◆ Goal of the exercise:
Set the records down again, exactly, without their images.

◆ Entries shown:
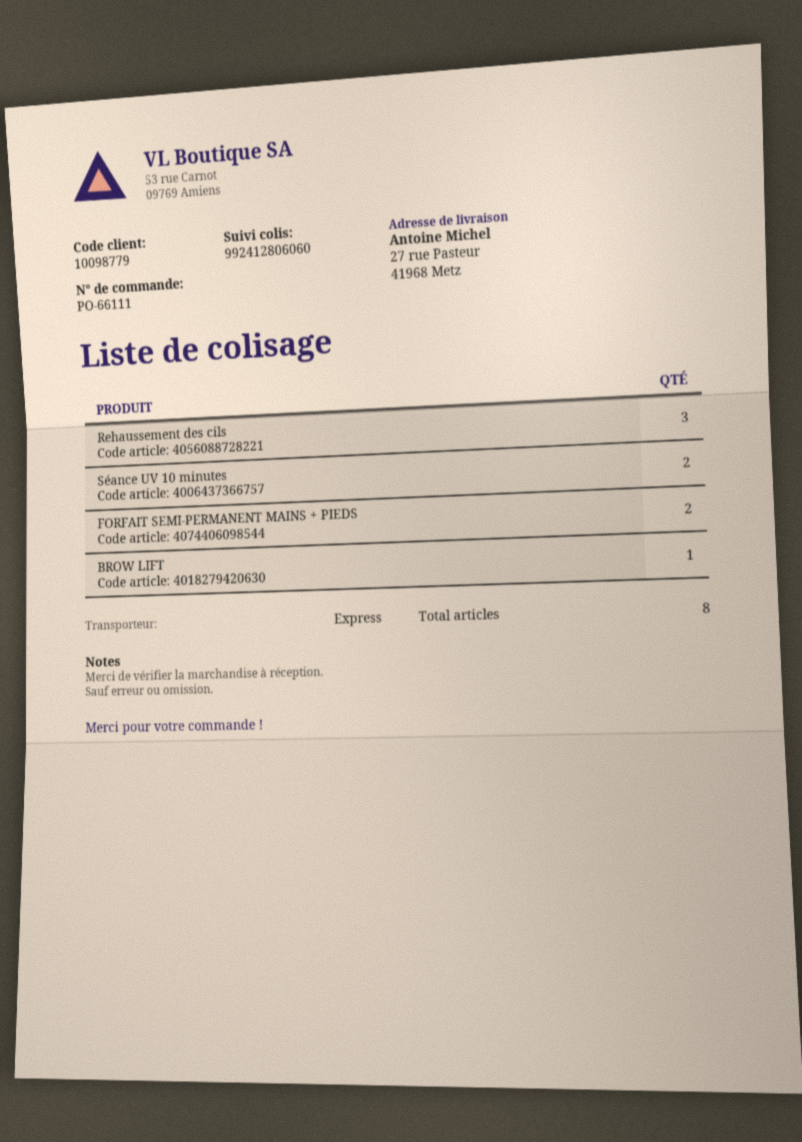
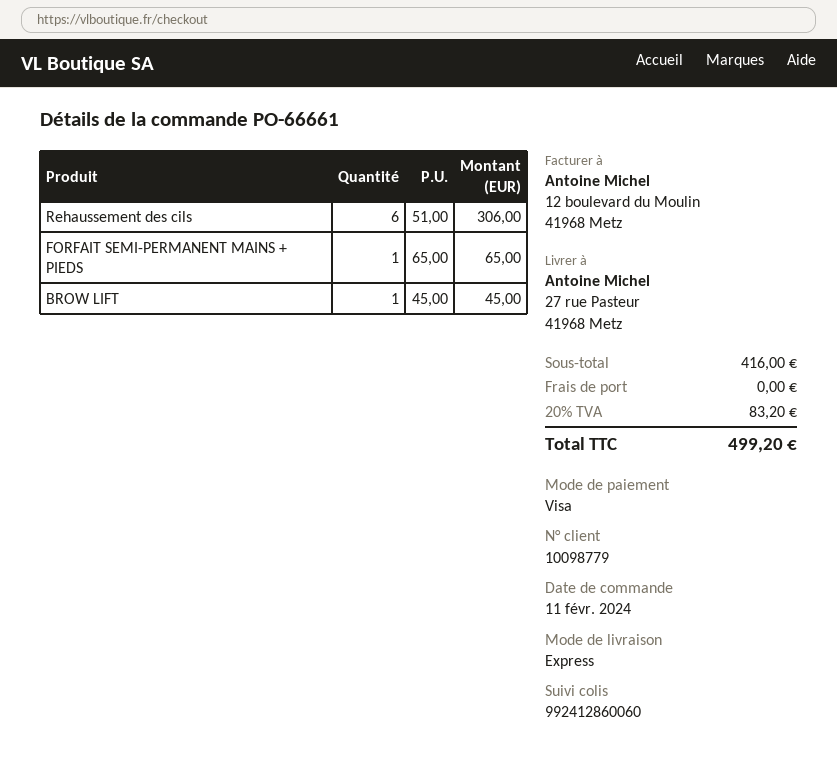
order number: PO-66111 -> PO-66661
tracking number: 992412806060 -> 992412860060
Rehaussement des cils: 3 -> 6
Séance UV 10 minutes: 2 -> none
FORFAIT SEMI-PERMANENT MAINS + PIEDS: 2 -> 1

◆ Answer section:
order number: PO-66111 -> PO-66661
tracking number: 992412806060 -> 992412860060
Rehaussement des cils: 3 -> 6
Séance UV 10 minutes: 2 -> none
FORFAIT SEMI-PERMANENT MAINS + PIEDS: 2 -> 1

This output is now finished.